* Data for this task:
----
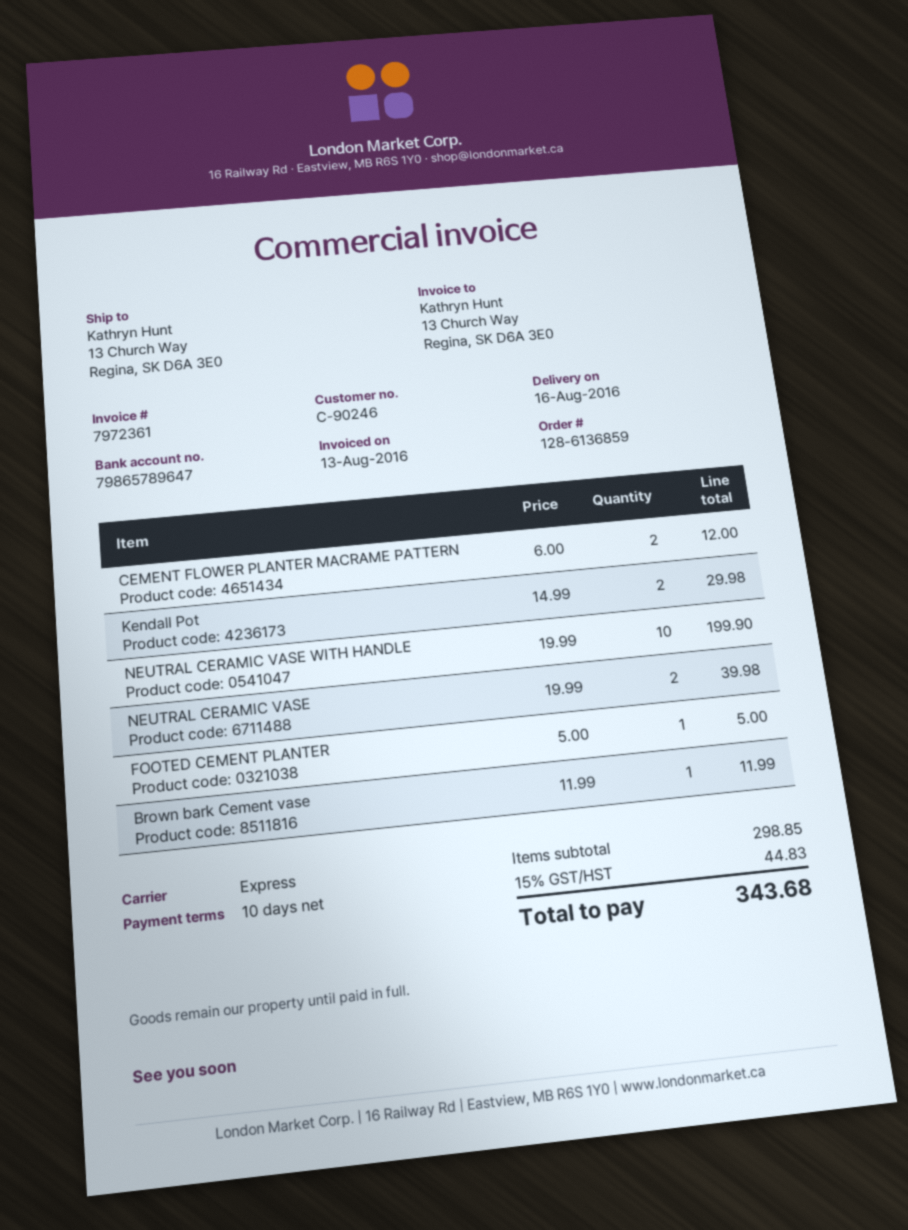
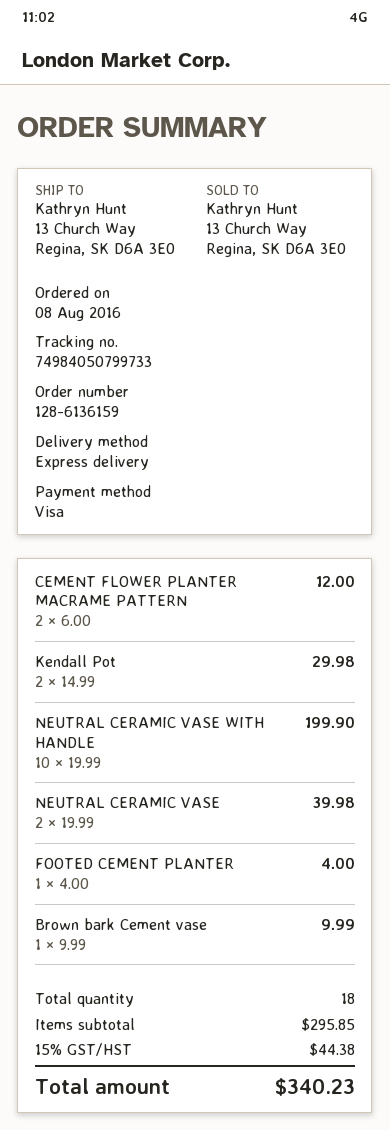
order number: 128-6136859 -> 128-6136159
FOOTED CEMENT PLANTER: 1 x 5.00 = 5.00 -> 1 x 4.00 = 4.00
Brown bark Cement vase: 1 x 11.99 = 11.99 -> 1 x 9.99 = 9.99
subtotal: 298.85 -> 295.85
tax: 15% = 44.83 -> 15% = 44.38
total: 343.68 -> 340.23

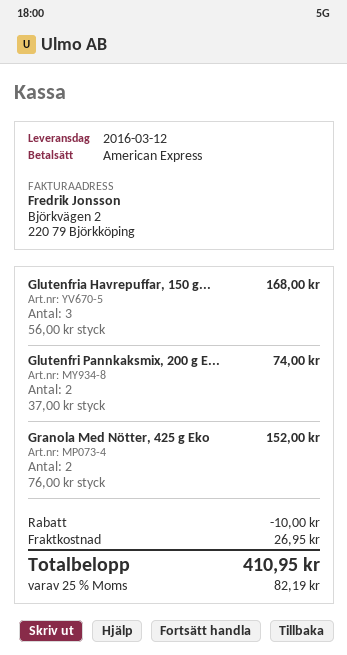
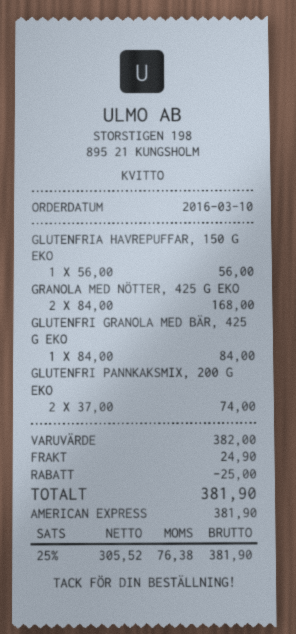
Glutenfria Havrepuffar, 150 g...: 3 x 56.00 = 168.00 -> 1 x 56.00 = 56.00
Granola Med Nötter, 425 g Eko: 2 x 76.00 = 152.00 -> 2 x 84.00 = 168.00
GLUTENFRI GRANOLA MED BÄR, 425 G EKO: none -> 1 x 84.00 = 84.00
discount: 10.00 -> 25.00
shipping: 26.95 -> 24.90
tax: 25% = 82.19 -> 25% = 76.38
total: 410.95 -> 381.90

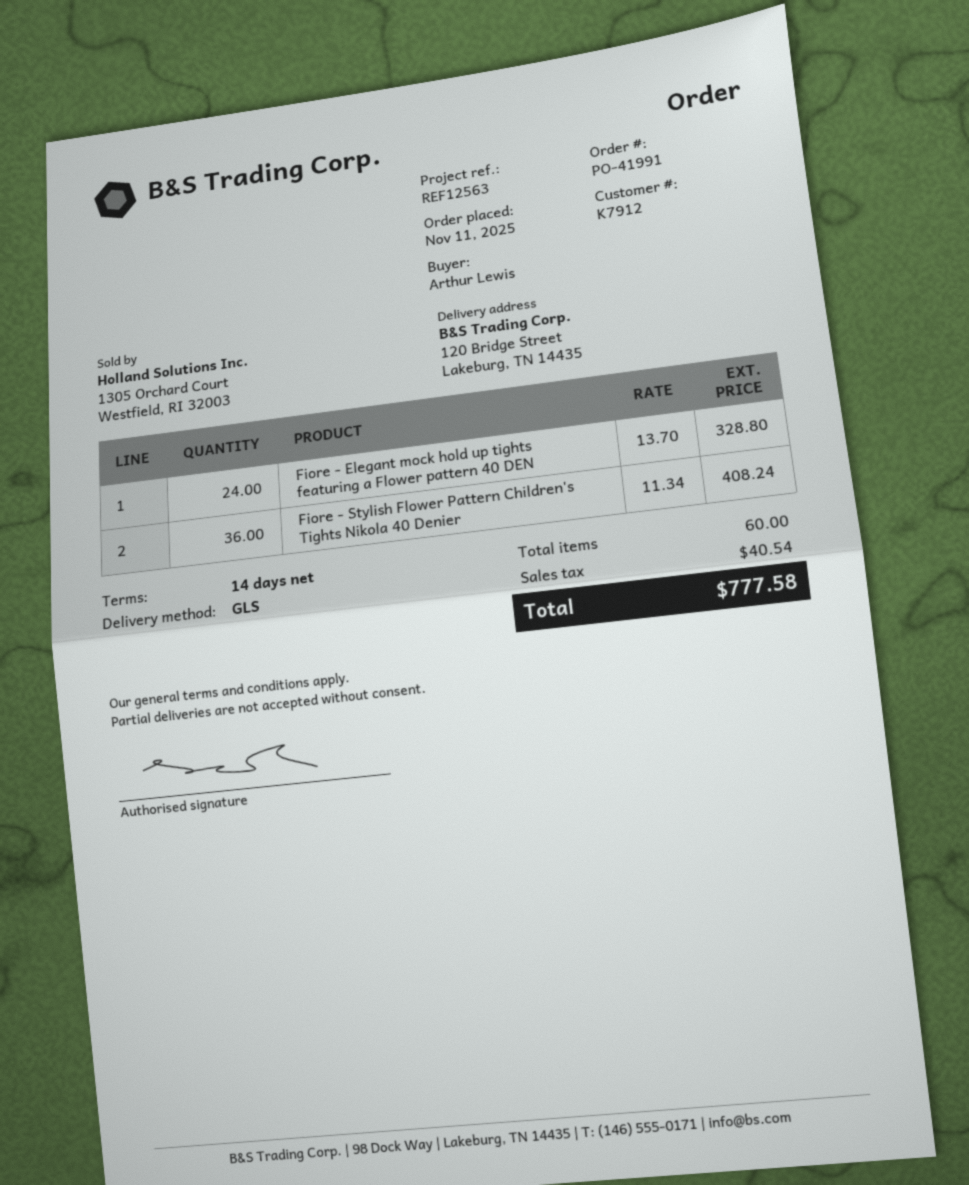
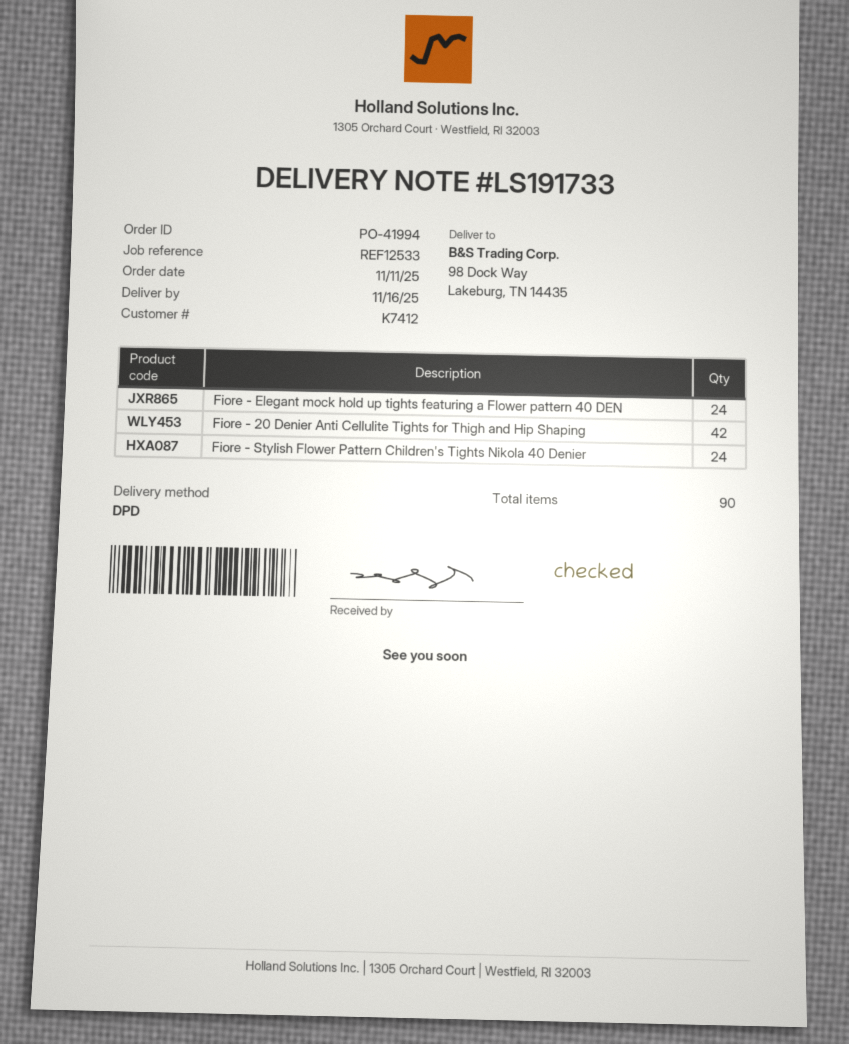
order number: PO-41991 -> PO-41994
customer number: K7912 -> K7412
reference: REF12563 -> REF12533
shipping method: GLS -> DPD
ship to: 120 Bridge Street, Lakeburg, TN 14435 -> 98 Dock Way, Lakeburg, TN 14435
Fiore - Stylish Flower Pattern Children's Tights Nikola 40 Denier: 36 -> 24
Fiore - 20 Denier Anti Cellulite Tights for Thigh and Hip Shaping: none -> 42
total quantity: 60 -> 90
----
* Activity:
Starting at the line above that holds "tax: 15% = 44.83 -> 15% = 44.38", repeat every line exactly down to and including the line that holds "total: 410.95 -> 381.90", then stop. Do not carry over any pictures.

* Exercise answer:
tax: 15% = 44.83 -> 15% = 44.38
total: 343.68 -> 340.23

Glutenfria Havrepuffar, 150 g...: 3 x 56.00 = 168.00 -> 1 x 56.00 = 56.00
Granola Med Nötter, 425 g Eko: 2 x 76.00 = 152.00 -> 2 x 84.00 = 168.00
GLUTENFRI GRANOLA MED BÄR, 425 G EKO: none -> 1 x 84.00 = 84.00
discount: 10.00 -> 25.00
shipping: 26.95 -> 24.90
tax: 25% = 82.19 -> 25% = 76.38
total: 410.95 -> 381.90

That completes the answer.